Political freedom can exist only where there is industrial freedom.
Political democracy can exist only where there is industrial democracy.
Who would be free, themselves must strike the blow.
If there is anything that cannot bear free thought, let it crack.
No doctrine, however established, should be protected from discussion.
Society can overlook murder, adultery or swindling; it never forgives the preaching of a new gospel.
The tree of liberty must be refreshed from time to time with the blood of patriots and tyrants.
Every man is a consumer and ought to be a producer.
No picture of life can have any variety which does not admit the odious facts.
I know not what course others may take, but as for me, give me liberty or give me death.
Exercise 8
Note the use of the helping verbs in the following quotation.
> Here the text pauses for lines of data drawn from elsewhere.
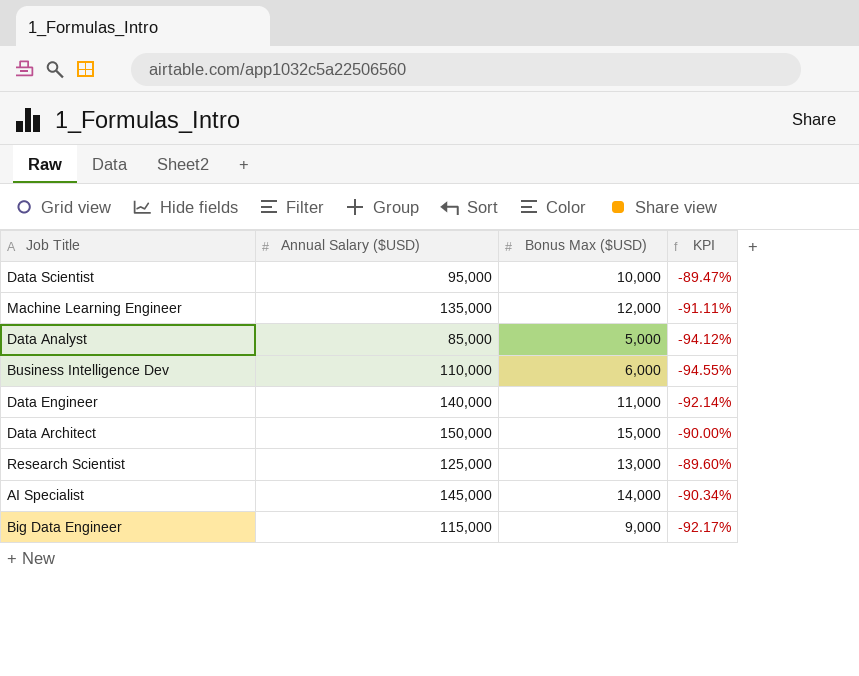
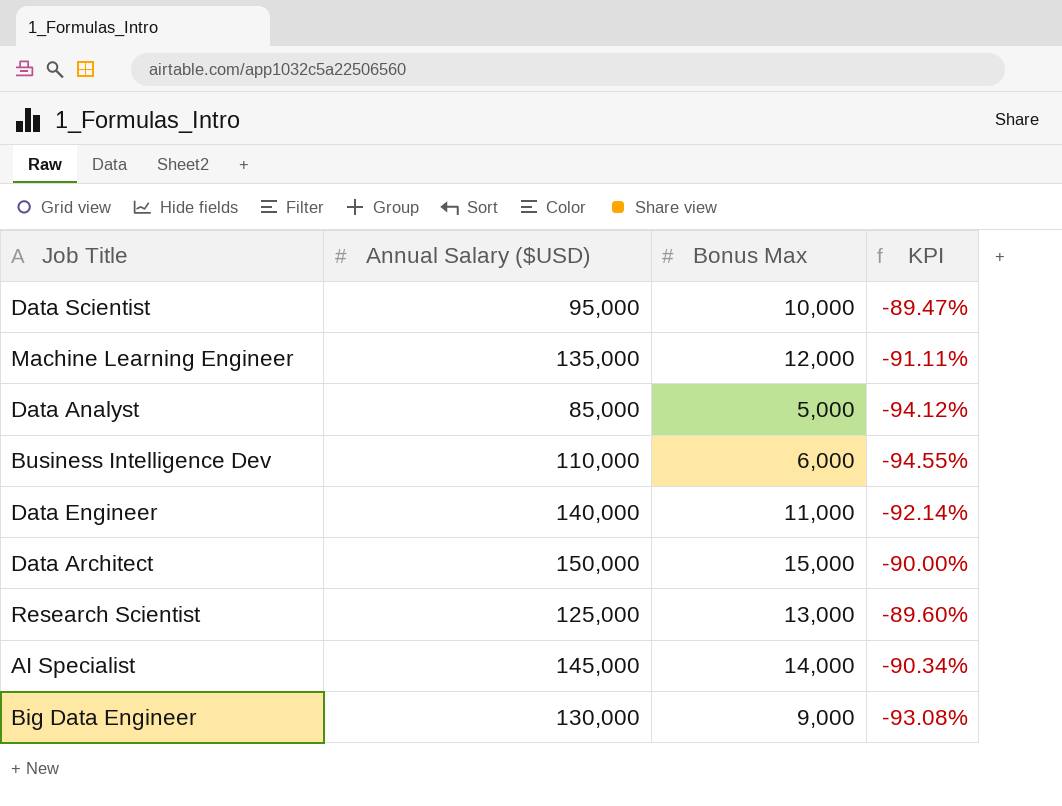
column name: Bonus Max ($USD) -> Bonus Max
Big Data Engineer | Annual Salary ($USD): 115,000 -> 130,000
Big Data Engineer | KPI: -92.17% -> -93.08%

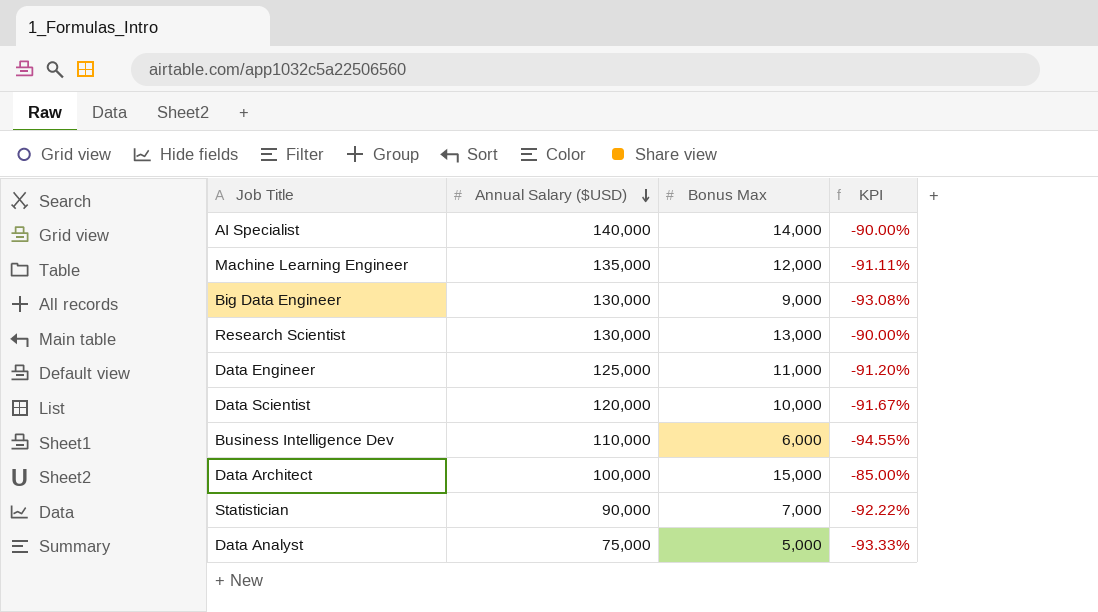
row order: none -> Annual Salary ($USD) descending
AI Specialist | Annual Salary ($USD): 145,000 -> 140,000
AI Specialist | KPI: -90.34% -> -90.00%
Research Scientist | Annual Salary ($USD): 125,000 -> 130,000
Research Scientist | KPI: -89.60% -> -90.00%
Data Engineer | Annual Salary ($USD): 140,000 -> 125,000
Data Engineer | KPI: -92.14% -> -91.20%
Data Scientist | Annual Salary ($USD): 95,000 -> 120,000
Data Scientist | KPI: -89.47% -> -91.67%
Data Architect | Annual Salary ($USD): 150,000 -> 100,000
Data Architect | KPI: -90.00% -> -85.00%
row Statistician: none -> 90,000 | 7,000 | -92.22%
Data Analyst | Annual Salary ($USD): 85,000 -> 75,000
Data Analyst | KPI: -94.12% -> -93.33%

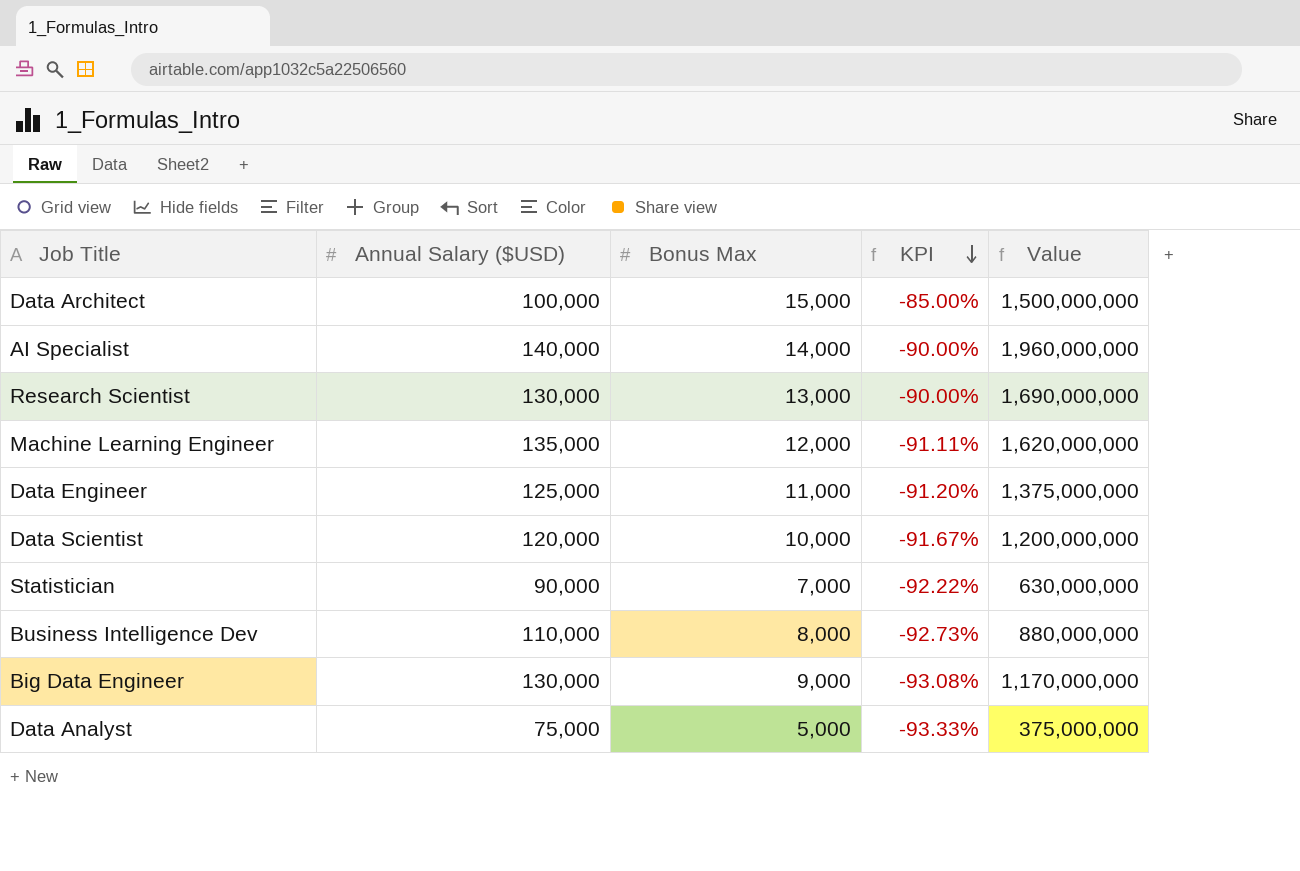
row order: Annual Salary ($USD) descending -> KPI descending
column Value | formula: none -> [Annual Salary ($USD)] * [Bonus Max]
Business Intelligence Dev | Bonus Max: 6,000 -> 8,000
Business Intelligence Dev | KPI: -94.55% -> -92.73%

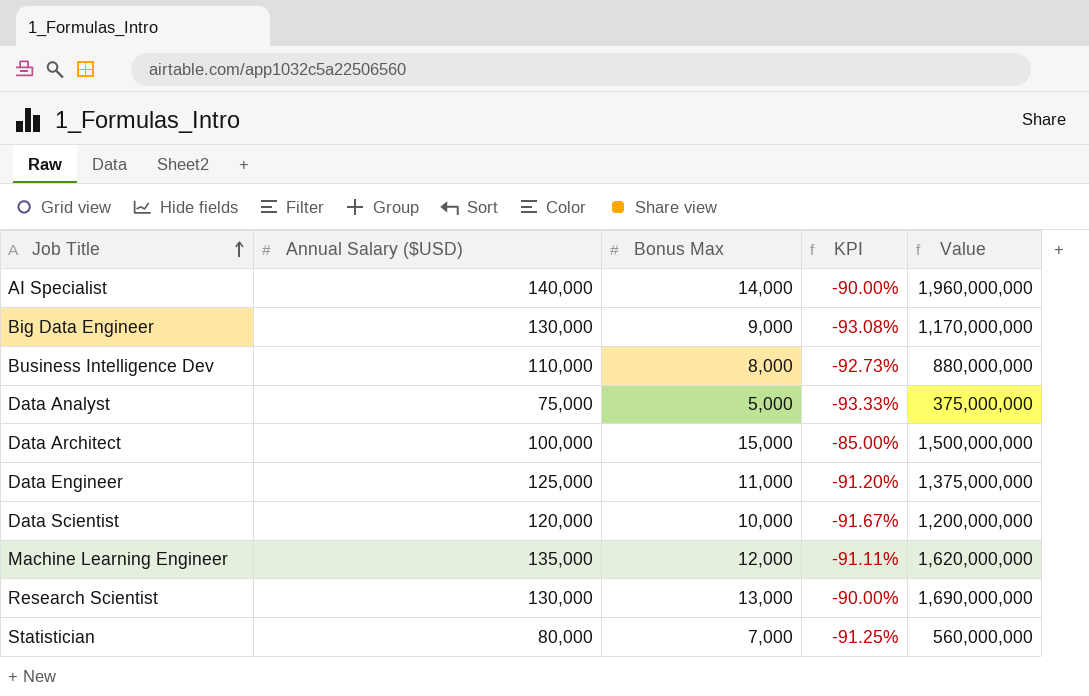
row order: KPI descending -> Job Title ascending
Statistician | Annual Salary ($USD): 90,000 -> 80,000
Statistician | KPI: -92.22% -> -91.25%
Statistician | Value: 630,000,000 -> 560,000,000

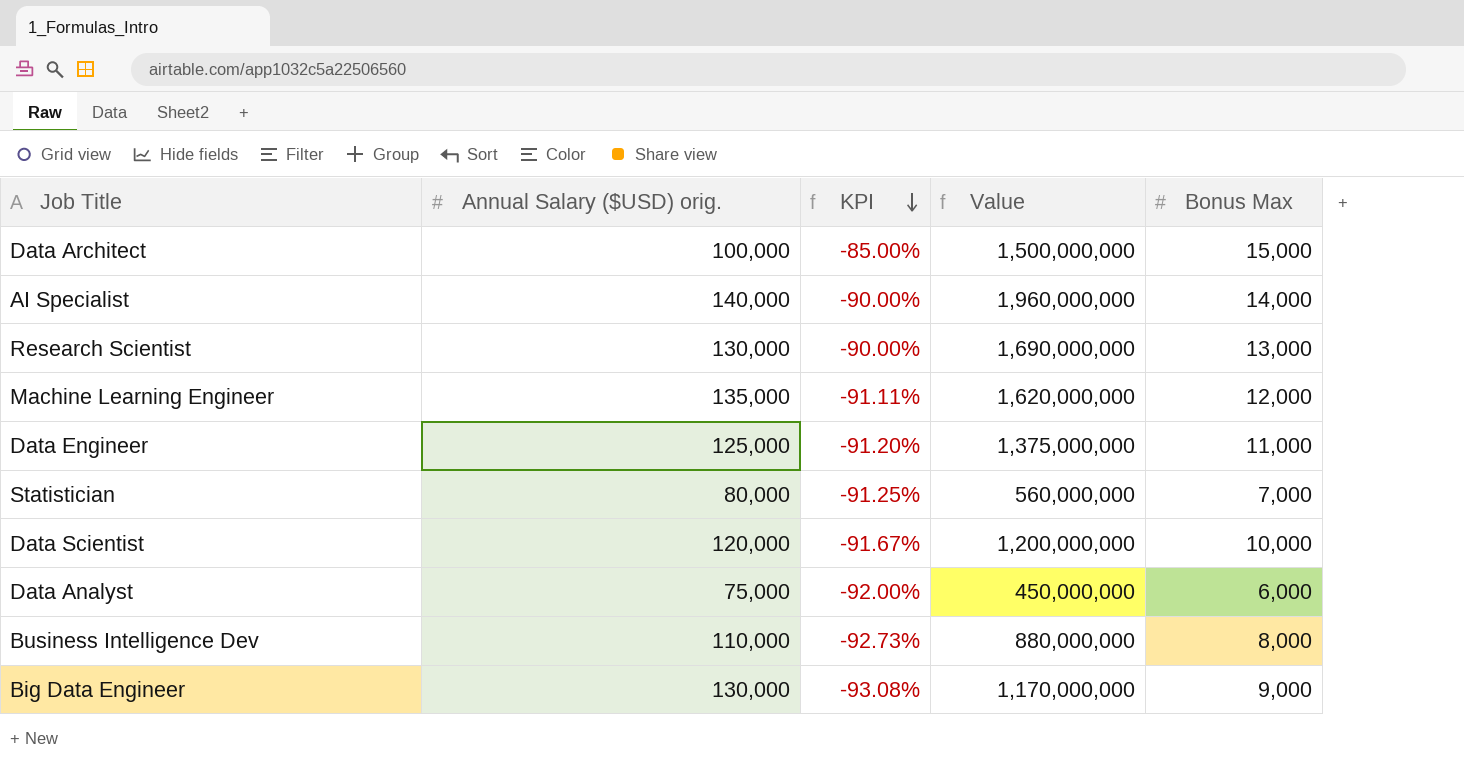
row order: Job Title ascending -> KPI descending
column name: Annual Salary ($USD) -> Annual Salary ($USD) orig.
column Bonus Max | position: 3 -> 5
Data Analyst | KPI: -93.33% -> -92.00%
Data Analyst | Value: 375,000,000 -> 450,000,000
Data Analyst | Bonus Max: 5,000 -> 6,000

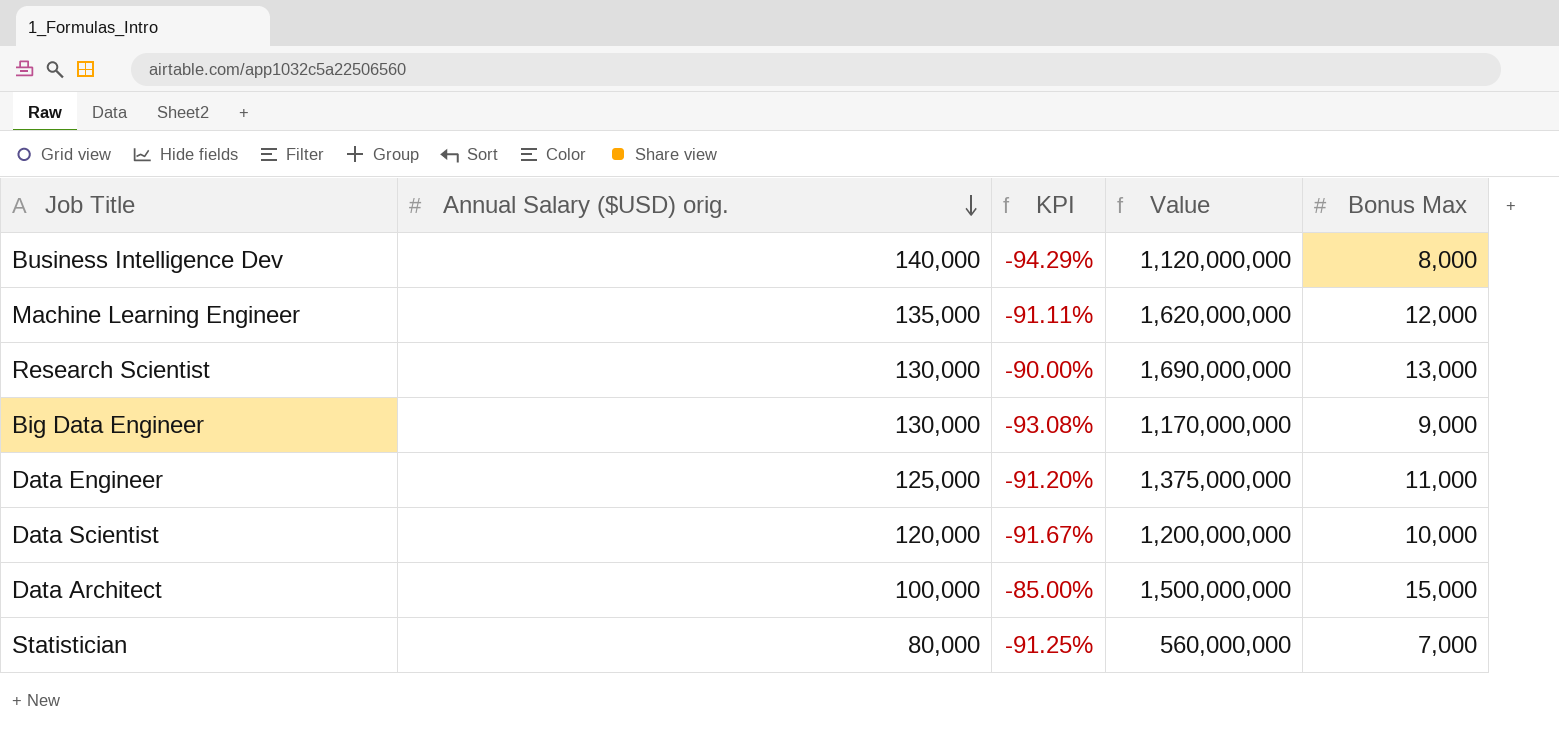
row order: KPI descending -> Annual Salary ($USD) orig. descending
row AI Specialist: 140,000 | -90.00% | 1,960,000,000 | 14,000 -> none
row Data Analyst: 75,000 | -92.00% | 450,000,000 | 6,000 -> none
Business Intelligence Dev | Annual Salary ($USD) orig.: 110,000 -> 140,000
Business Intelligence Dev | KPI: -92.73% -> -94.29%
Business Intelligence Dev | Value: 880,000,000 -> 1,120,000,000

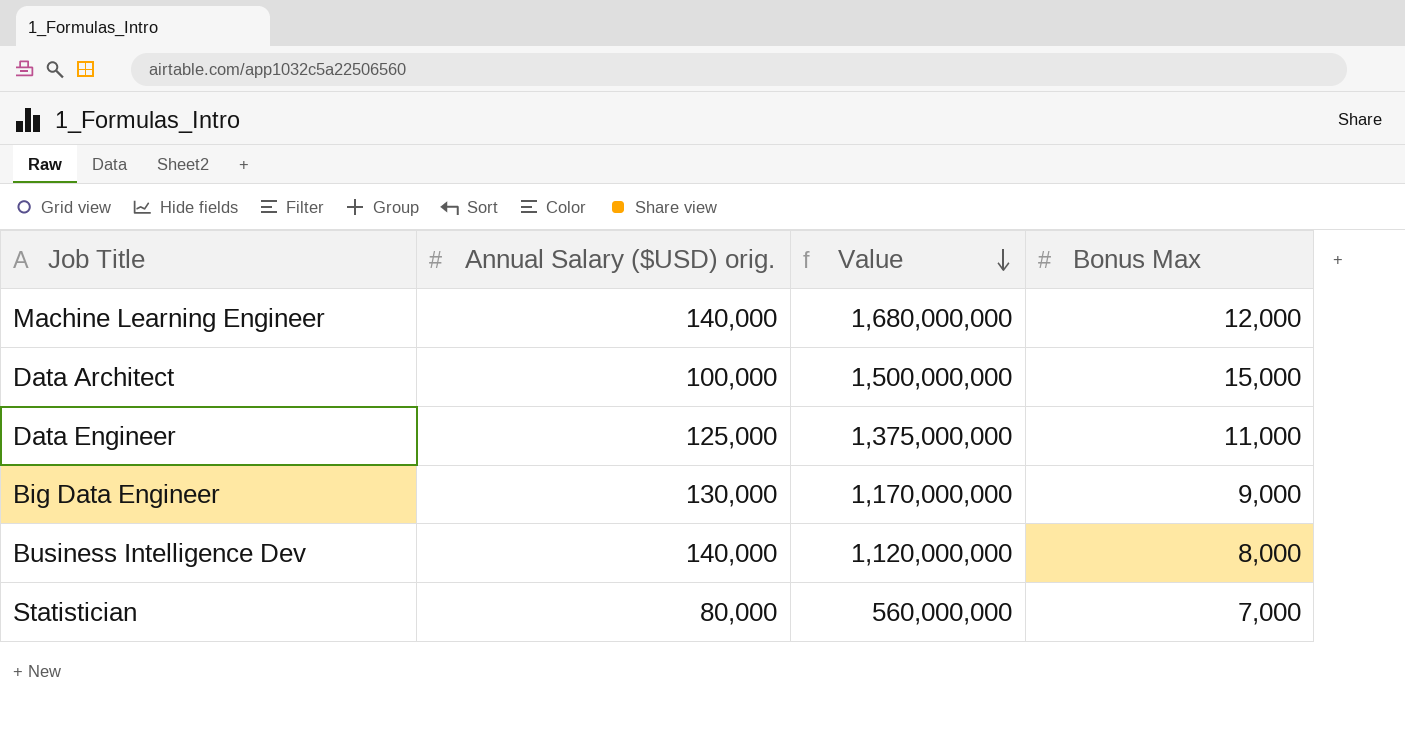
row order: Annual Salary ($USD) orig. descending -> Value descending
column KPI | formula: ([Bonus Max] - [Annual Salary ($USD) orig.]) / [Annual Salary ($USD) orig.] -> none
row Research Scientist: 130,000 | -90.00% | 1,690,000,000 | 13,000 -> none
row Data Scientist: 120,000 | -91.67% | 1,200,000,000 | 10,000 -> none
Machine Learning Engineer | Annual Salary ($USD) orig.: 135,000 -> 140,000
Machine Learning Engineer | Value: 1,620,000,000 -> 1,680,000,000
Could you use _might_ or _must_ or _ought_ anywhere and strengthen the emphasis?
"I have looked at this claim by the light of history and my own confidence, and it seems to me, so looked at, to be a most just claim, and that resistance to it means nothing short of a denial of the whole of civilization.
This then is the claim:
It is right and necessary that all men should have work to do which shall be worth doing and be of itself pleasant to do; and which should be done under such conditions as would make it neither over-wearisome nor over-anxious.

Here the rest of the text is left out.